Given such obstacles and excuses, you might expect pedestrians in Maine to be rarer than blue lobsters. And yet, that is not the case. I can scarcely think of a drive I’ve taken this winter — at all hours of the day and night — when I haven’t passed at least one hardy soul making his or her way along a snowy roadside. Desperation may compel some of them (we were all carless teenagers once). But I like to think there’s something else at work. Mainers are not easily daunted. People who choose to live here are less likely than most to forego our plans and resolutions for the sake of the trifling weather.

Maybe we’re throwbacks in that regard. My friend, longtime Down East contributor Wayne Curtis, wrote a book titled The Last Great Walk: The True Story of a 1909 Walk from New York to San Francisco, and Why It Matters Today, about the largely forgotten era when foot travel was the default mode of transportation and long-distance walkers were national celebrities. Wayne’s point is that we’ve lost something essential over the past century as we’ve become a species of riders. Humans, after all, evolved as upright apes. We owe as much to our arches as to our brains.

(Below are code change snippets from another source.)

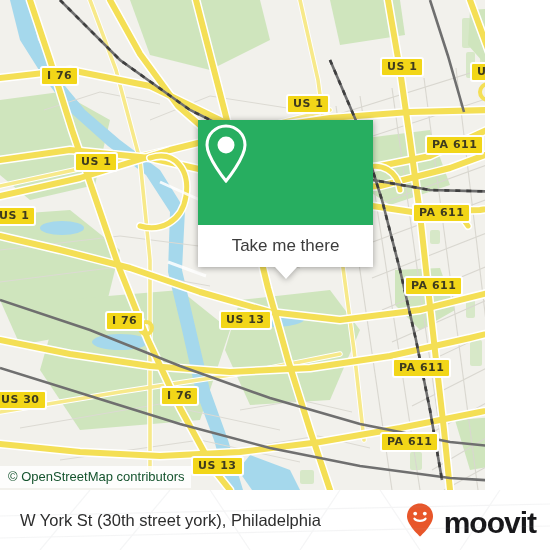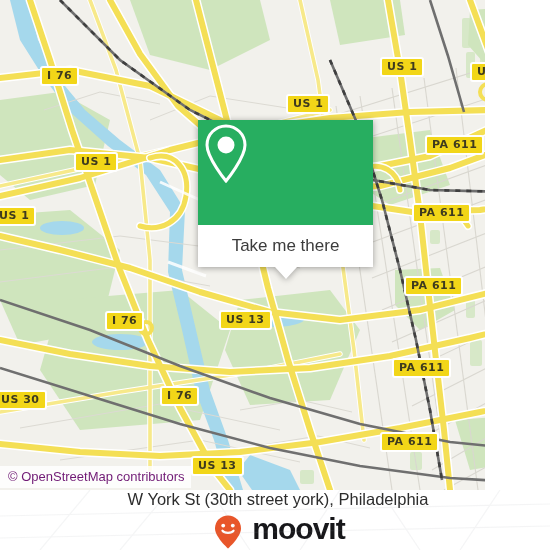--- a/index.html
+++ b/index.html
@@ -48,37 +48,36 @@
     border-left:11px solid transparent;
     border-right:11px solid transparent;
     border-top:12px solid #ffffff;
   }
 
   
   .attrib{
     position:absolute;left:0;top:466px;
     padding:2px 6px 3px 8px;
     background:rgba(255,255,255,.82);
-    color:#701a75;font-size:13px;line-height:17px;
+    color:#14532d;font-size:13px;line-height:17px;
     white-space:nowrap;
   }
 
   
   .bottombar{
     position:absolute;left:0;top:490px;width:550px;height:60px;
     background:#ffffff;
     display:flex;align-items:center;
     box-sizing:border-box;padding:0 14px 0 20px;
     overflow:hidden;
-    flex-direction:column;
   }
   .bottombar .title{
     flex:1 1 auto;color:#2d2d2d;font-size:16.5px;white-space:nowrap;
   }
-  .logo{display:flex;align-items:flex-start;gap:7px;flex:0 0 auto;}
+  .logo{display:flex;align-items:flex-end;gap:7px;flex:0 0 auto;}
   .logo-word{color:#17171a;font-size:30px;font-weight:bold;letter-spacing:-1px;line-height:30px;}
   .bar-watermark{
     position:absolute;left:0;top:0;width:550px;height:60px;opacity:.10;pointer-events:none;
   }
 </style>
 </head>
 <body>
 
 <div id="app">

I finished The Last Great Walk realizing just how empty my excuses were for spending the month of March on my couch. Our ancestors didn’t let snow stop them from going afoot. So I laced up my boots and set out to join those I’d passed so many times in the comfort of my car. Cold air filled my lungs, and I could feel the steady pumping of my heart. I rejoiced in my dauntlessness. The next day I ventured even farther.

Then, on the third day, I stepped on a patch of ice and twisted my ankle 90 degrees. Sure, I had to limp home, but my spirit was unbroken (merely sprained). As soon as the swelling goes down, I will be back out there among the ambulatory. One step at a time, right? (Editor’s Note: Paul’s ankle has since healed and he’s doing well.)

Featured image: After the Rain, Limington, Maine, by reader Pete Talbot.